Task directions:
Start with the first line of the records below. Output each line exactly, ending with the one that contains "ИТОГО | Углеводы: 56,85 -> 75,59".

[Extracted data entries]

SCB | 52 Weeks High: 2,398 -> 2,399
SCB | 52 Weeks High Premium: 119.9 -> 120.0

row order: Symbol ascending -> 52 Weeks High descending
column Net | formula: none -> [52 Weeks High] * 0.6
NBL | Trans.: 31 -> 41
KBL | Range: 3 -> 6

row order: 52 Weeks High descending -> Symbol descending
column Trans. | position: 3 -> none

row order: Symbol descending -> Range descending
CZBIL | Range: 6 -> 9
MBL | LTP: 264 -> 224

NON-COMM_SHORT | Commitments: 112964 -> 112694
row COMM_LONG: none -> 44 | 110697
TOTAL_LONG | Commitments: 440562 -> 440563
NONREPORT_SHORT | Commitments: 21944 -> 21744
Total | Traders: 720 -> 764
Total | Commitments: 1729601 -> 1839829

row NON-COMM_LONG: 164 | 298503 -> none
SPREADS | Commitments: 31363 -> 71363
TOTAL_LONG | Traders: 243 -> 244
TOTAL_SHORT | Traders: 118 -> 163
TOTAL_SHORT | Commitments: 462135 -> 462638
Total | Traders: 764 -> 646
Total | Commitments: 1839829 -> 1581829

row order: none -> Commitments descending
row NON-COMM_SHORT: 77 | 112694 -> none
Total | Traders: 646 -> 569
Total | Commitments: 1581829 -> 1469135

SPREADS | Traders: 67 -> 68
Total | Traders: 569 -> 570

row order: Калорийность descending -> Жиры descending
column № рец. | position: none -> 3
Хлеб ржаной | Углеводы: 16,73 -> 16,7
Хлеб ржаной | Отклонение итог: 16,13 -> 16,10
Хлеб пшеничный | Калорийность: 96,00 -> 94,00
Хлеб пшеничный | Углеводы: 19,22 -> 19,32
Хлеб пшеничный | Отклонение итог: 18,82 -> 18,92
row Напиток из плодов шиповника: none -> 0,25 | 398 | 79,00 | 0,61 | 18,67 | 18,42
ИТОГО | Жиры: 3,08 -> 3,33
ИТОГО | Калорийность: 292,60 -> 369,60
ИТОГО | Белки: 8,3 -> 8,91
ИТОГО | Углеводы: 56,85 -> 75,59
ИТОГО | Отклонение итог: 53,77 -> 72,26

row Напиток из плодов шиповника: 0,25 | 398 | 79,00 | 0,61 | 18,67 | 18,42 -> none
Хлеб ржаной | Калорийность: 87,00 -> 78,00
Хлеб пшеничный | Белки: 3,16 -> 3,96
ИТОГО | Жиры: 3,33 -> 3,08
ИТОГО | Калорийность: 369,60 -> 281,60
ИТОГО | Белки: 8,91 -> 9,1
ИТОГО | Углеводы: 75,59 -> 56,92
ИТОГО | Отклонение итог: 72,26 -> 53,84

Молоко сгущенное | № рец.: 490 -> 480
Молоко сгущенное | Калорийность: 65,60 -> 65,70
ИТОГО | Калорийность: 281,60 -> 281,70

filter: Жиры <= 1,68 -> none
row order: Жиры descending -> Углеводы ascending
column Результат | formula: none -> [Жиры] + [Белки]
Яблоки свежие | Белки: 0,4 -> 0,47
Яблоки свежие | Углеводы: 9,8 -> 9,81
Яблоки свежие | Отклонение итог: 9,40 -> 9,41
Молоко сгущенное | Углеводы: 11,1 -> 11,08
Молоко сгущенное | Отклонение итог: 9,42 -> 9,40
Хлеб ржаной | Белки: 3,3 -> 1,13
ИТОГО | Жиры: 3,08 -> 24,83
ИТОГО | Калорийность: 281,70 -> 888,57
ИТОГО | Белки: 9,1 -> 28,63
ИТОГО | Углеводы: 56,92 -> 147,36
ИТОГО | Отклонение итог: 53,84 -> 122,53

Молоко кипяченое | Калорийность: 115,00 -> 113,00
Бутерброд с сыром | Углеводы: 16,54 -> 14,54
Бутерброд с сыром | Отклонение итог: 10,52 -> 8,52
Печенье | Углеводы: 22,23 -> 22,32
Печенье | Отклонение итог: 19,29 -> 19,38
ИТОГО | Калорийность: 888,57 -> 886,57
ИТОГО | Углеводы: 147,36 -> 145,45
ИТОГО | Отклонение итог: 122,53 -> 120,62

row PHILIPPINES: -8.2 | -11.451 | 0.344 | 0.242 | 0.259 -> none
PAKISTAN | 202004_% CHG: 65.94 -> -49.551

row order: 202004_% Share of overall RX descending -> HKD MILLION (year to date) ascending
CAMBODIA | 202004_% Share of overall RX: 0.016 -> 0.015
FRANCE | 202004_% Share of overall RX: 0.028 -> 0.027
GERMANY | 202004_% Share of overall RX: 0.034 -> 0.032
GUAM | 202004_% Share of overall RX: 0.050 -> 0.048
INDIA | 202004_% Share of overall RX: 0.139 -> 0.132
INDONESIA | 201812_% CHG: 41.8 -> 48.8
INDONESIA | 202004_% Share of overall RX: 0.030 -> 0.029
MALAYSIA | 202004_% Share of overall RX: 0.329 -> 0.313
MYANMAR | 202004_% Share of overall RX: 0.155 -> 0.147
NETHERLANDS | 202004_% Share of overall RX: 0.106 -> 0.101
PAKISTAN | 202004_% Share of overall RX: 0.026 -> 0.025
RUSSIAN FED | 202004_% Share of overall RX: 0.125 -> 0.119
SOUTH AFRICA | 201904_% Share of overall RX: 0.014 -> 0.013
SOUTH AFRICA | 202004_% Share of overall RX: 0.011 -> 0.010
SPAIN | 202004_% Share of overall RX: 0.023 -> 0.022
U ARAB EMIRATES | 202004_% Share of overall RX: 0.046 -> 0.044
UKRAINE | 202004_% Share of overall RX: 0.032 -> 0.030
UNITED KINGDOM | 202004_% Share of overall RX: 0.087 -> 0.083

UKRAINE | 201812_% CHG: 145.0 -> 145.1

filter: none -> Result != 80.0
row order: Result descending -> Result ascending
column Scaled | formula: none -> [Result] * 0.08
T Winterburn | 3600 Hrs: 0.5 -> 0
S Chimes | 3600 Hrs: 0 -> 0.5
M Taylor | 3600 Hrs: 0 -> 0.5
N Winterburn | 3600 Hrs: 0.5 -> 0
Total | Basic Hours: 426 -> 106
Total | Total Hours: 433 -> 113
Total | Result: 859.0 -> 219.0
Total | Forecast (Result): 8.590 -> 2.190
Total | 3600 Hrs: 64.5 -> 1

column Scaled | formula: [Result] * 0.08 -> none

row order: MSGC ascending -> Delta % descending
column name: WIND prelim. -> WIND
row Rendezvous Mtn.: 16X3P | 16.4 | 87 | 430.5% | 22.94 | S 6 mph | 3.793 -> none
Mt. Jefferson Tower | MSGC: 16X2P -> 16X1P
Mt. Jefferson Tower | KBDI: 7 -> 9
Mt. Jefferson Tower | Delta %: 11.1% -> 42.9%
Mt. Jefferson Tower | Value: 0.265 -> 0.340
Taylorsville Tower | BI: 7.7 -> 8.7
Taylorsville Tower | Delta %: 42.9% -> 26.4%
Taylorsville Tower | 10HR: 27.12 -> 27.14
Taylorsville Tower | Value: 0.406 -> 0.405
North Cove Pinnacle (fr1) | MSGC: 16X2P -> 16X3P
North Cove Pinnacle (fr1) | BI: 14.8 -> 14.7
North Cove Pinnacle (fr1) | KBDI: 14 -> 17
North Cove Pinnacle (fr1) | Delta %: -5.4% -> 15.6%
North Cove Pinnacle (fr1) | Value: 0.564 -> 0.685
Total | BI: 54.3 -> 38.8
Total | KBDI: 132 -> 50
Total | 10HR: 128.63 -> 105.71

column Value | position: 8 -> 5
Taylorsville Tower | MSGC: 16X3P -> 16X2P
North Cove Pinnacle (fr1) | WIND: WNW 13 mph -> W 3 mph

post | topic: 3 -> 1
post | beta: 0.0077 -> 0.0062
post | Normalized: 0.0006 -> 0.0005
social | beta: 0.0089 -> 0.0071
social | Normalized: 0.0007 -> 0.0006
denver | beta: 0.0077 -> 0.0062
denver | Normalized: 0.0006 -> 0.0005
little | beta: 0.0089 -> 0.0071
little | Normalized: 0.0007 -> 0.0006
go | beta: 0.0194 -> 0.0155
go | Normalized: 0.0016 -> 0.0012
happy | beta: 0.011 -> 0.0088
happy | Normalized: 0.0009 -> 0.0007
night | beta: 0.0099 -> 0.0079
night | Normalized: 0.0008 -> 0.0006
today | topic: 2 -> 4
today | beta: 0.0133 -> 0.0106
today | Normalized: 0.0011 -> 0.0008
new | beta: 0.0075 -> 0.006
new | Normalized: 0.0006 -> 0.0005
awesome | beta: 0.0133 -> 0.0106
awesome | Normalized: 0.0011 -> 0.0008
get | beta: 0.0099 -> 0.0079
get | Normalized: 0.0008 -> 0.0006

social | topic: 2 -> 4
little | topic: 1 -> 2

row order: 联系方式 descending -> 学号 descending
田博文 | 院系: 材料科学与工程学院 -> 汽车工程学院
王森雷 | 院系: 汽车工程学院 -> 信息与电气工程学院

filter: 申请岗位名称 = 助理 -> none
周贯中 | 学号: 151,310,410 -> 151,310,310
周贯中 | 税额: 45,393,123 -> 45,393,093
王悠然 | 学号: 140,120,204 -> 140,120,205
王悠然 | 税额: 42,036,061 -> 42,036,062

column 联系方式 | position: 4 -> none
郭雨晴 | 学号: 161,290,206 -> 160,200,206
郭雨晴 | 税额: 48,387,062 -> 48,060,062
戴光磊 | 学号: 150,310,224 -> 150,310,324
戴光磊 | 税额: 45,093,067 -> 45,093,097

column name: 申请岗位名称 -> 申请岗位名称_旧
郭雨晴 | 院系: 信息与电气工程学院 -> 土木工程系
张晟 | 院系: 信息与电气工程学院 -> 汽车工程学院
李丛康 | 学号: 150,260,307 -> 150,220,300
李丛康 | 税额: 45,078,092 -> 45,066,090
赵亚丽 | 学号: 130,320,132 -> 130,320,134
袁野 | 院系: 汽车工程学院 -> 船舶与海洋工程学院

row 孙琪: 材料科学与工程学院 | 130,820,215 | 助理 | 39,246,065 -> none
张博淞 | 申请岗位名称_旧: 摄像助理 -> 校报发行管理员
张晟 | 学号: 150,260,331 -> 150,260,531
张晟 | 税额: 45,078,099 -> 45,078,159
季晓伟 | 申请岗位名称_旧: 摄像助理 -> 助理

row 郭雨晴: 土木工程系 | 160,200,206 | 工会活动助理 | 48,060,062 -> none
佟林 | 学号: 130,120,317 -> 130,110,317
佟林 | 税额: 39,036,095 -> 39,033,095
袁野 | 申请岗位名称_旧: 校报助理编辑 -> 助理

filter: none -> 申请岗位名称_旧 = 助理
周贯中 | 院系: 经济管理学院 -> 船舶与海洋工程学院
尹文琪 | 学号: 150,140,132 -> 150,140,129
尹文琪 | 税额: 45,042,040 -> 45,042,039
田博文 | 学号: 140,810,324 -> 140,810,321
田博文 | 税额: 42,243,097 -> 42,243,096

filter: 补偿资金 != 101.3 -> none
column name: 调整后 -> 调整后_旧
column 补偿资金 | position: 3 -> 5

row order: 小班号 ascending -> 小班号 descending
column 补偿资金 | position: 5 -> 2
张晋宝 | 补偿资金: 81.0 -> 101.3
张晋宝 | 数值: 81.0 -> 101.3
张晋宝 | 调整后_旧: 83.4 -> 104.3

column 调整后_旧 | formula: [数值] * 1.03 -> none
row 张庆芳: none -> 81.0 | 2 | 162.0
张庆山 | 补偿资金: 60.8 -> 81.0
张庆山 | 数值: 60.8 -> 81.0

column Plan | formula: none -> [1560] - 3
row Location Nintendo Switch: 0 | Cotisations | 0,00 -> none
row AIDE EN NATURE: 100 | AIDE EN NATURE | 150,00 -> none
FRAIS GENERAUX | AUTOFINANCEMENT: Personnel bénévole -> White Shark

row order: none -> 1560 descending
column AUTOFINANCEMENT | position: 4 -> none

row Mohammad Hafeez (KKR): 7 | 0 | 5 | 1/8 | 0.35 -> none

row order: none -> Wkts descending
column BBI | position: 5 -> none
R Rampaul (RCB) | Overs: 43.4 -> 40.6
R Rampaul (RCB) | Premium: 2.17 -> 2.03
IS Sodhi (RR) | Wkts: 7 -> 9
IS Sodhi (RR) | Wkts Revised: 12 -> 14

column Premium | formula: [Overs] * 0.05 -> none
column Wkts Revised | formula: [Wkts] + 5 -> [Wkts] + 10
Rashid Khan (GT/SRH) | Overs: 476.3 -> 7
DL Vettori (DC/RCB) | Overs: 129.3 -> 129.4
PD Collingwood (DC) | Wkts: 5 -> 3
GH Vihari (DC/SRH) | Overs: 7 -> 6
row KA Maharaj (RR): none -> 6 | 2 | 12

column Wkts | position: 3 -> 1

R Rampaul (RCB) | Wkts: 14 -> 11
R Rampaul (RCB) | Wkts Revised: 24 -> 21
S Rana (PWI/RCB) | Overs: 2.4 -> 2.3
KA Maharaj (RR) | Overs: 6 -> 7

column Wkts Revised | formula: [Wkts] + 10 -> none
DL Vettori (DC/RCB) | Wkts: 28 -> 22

Answer box:
SCB | 52 Weeks High: 2,398 -> 2,399
SCB | 52 Weeks High Premium: 119.9 -> 120.0

row order: Symbol ascending -> 52 Weeks High descending
column Net | formula: none -> [52 Weeks High] * 0.6
NBL | Trans.: 31 -> 41
KBL | Range: 3 -> 6

row order: 52 Weeks High descending -> Symbol descending
column Trans. | position: 3 -> none

row order: Symbol descending -> Range descending
CZBIL | Range: 6 -> 9
MBL | LTP: 264 -> 224

NON-COMM_SHORT | Commitments: 112964 -> 112694
row COMM_LONG: none -> 44 | 110697
TOTAL_LONG | Commitments: 440562 -> 440563
NONREPORT_SHORT | Commitments: 21944 -> 21744
Total | Traders: 720 -> 764
Total | Commitments: 1729601 -> 1839829

row NON-COMM_LONG: 164 | 298503 -> none
SPREADS | Commitments: 31363 -> 71363
TOTAL_LONG | Traders: 243 -> 244
TOTAL_SHORT | Traders: 118 -> 163
TOTAL_SHORT | Commitments: 462135 -> 462638
Total | Traders: 764 -> 646
Total | Commitments: 1839829 -> 1581829

row order: none -> Commitments descending
row NON-COMM_SHORT: 77 | 112694 -> none
Total | Traders: 646 -> 569
Total | Commitments: 1581829 -> 1469135

SPREADS | Traders: 67 -> 68
Total | Traders: 569 -> 570

row order: Калорийность descending -> Жиры descending
column № рец. | position: none -> 3
Хлеб ржаной | Углеводы: 16,73 -> 16,7
Хлеб ржаной | Отклонение итог: 16,13 -> 16,10
Хлеб пшеничный | Калорийность: 96,00 -> 94,00
Хлеб пшеничный | Углеводы: 19,22 -> 19,32
Хлеб пшеничный | Отклонение итог: 18,82 -> 18,92
row Напиток из плодов шиповника: none -> 0,25 | 398 | 79,00 | 0,61 | 18,67 | 18,42
ИТОГО | Жиры: 3,08 -> 3,33
ИТОГО | Калорийность: 292,60 -> 369,60
ИТОГО | Белки: 8,3 -> 8,91
ИТОГО | Углеводы: 56,85 -> 75,59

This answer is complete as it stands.